(Revision tracking records)
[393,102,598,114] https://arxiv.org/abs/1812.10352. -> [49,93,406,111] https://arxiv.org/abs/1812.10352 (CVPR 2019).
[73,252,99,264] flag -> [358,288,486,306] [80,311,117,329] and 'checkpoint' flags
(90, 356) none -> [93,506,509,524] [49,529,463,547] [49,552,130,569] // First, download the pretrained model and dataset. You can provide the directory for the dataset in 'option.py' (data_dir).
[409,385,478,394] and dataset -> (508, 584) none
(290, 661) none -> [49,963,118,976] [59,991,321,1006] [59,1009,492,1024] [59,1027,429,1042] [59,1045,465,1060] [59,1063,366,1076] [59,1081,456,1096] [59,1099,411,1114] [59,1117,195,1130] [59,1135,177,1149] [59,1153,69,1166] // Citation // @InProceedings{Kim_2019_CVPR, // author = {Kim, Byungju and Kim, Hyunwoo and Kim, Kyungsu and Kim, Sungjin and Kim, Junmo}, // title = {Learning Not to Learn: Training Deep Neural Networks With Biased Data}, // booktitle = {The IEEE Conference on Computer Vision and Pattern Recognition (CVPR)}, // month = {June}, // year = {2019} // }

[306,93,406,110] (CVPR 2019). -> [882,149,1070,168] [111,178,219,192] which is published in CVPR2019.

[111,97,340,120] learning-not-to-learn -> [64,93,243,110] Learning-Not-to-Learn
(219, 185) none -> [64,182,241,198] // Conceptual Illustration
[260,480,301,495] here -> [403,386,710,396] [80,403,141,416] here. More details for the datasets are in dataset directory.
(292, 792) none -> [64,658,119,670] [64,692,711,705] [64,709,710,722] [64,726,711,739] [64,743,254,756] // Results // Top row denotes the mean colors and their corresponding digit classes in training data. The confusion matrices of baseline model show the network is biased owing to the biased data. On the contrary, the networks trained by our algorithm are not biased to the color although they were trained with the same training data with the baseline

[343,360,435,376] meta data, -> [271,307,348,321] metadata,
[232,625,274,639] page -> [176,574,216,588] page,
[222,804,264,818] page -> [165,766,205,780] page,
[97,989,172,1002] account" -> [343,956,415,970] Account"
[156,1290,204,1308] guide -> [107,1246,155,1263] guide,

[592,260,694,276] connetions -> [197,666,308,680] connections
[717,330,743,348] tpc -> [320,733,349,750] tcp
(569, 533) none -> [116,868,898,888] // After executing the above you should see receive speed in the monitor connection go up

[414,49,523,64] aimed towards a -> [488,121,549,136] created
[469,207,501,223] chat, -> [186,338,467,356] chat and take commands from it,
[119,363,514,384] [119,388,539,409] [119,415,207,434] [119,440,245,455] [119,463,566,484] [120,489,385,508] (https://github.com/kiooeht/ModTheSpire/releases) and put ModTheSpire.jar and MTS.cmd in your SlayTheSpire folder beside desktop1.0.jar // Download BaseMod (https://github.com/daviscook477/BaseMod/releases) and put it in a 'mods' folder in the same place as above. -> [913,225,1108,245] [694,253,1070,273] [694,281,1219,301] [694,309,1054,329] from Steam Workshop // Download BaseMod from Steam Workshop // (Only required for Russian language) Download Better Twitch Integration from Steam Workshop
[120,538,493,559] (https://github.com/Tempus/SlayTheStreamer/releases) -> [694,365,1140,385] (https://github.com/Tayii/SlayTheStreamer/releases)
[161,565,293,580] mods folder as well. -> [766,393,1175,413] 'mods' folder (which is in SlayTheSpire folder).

» **Your task**
Filter the entries above down to the lines containing the word "directory".

» **Answer to the exercise**
(90, 356) none -> [93,506,509,524] [49,529,463,547] [49,552,130,569] // First, download the pretrained model and dataset. You can provide the directory for the dataset in 'option.py' (data_dir).
[260,480,301,495] here -> [403,386,710,396] [80,403,141,416] here. More details for the datasets are in dataset directory.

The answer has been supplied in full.